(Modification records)
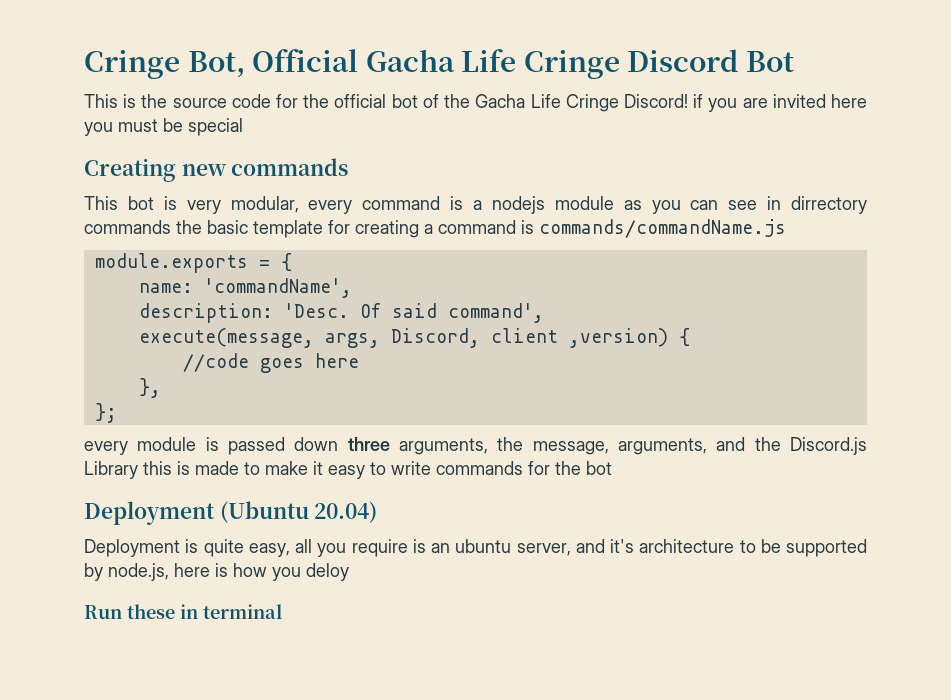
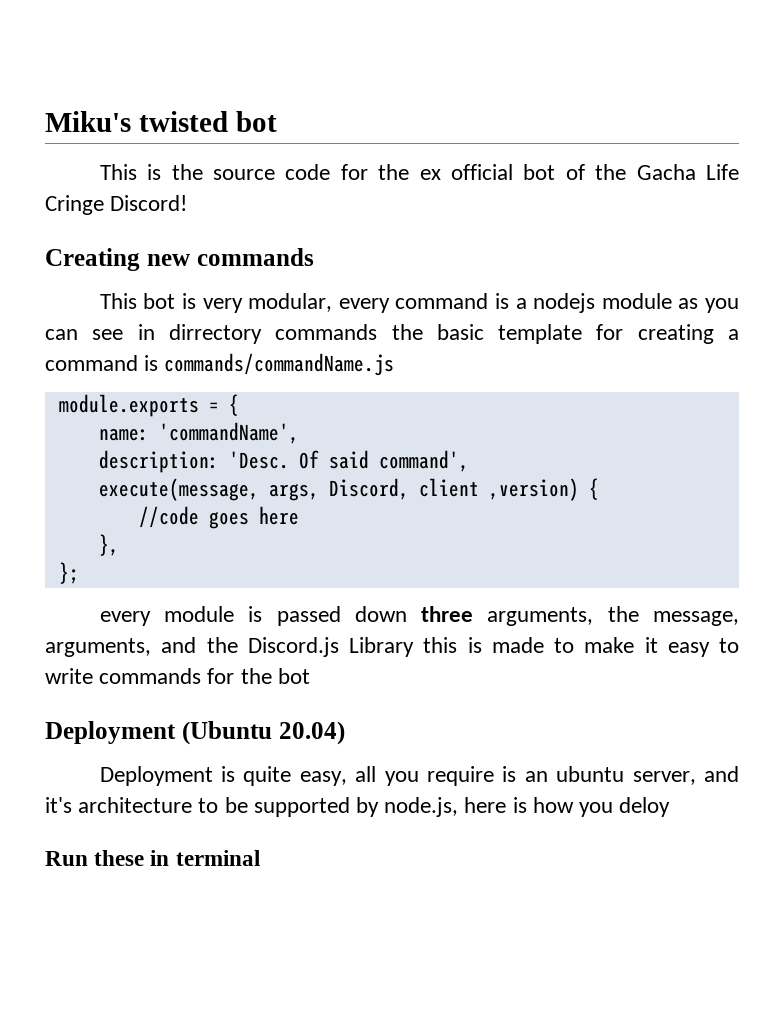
- Cringe Bot, Official Gacha Life Cringe Discord Bot
+ Miku's twisted bot
- This is the source code for the official bot of the Gacha Life Cringe Discord! if you are invited here you must be special
+ This is the source code for the ex official bot of the Gacha Life Cringe Discord!

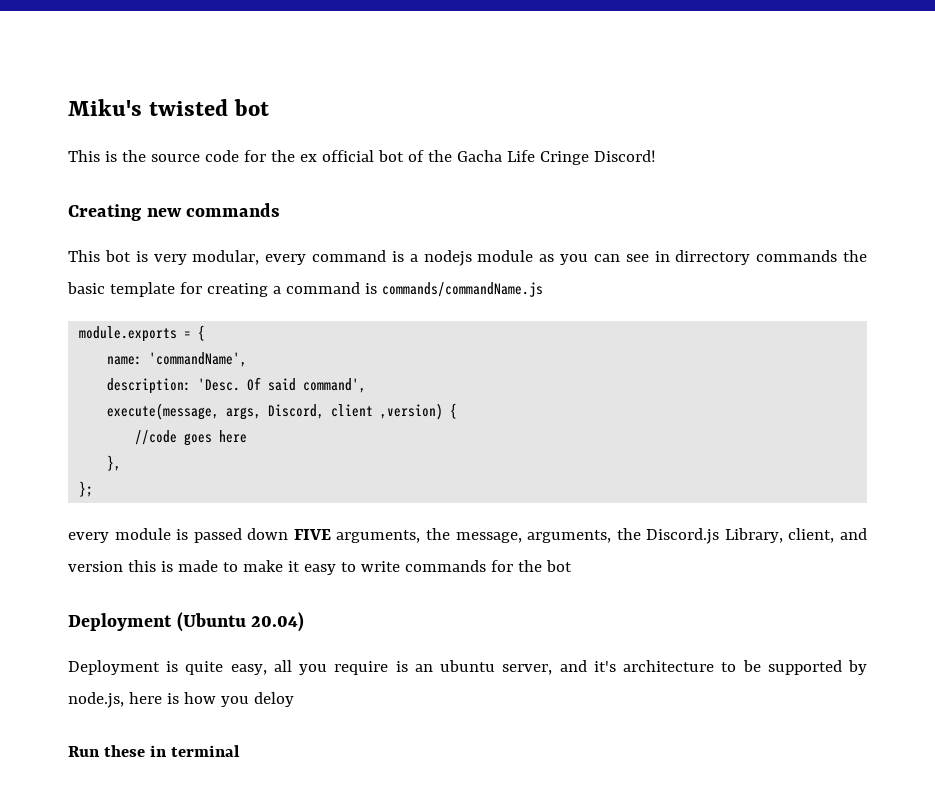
- every module is passed down three arguments, the message, arguments, and the Discord.js Library this is made to make it easy to write commands for the bot
+ every module is passed down FIVE arguments, the message, arguments, the Discord.js Library, client, and version this is made to make it easy to write commands for the bot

§ **Exercise**
Repeat the entries exactly. Any picture is to be left out.

§ **Solution for this task**
- Cringe Bot, Official Gacha Life Cringe Discord Bot
+ Miku's twisted bot
- This is the source code for the official bot of the Gacha Life Cringe Discord! if you are invited here you must be special
+ This is the source code for the ex official bot of the Gacha Life Cringe Discord!

- every module is passed down three arguments, the message, arguments, and the Discord.js Library this is made to make it easy to write commands for the bot
+ every module is passed down FIVE arguments, the message, arguments, the Discord.js Library, client, and version this is made to make it easy to write commands for the bot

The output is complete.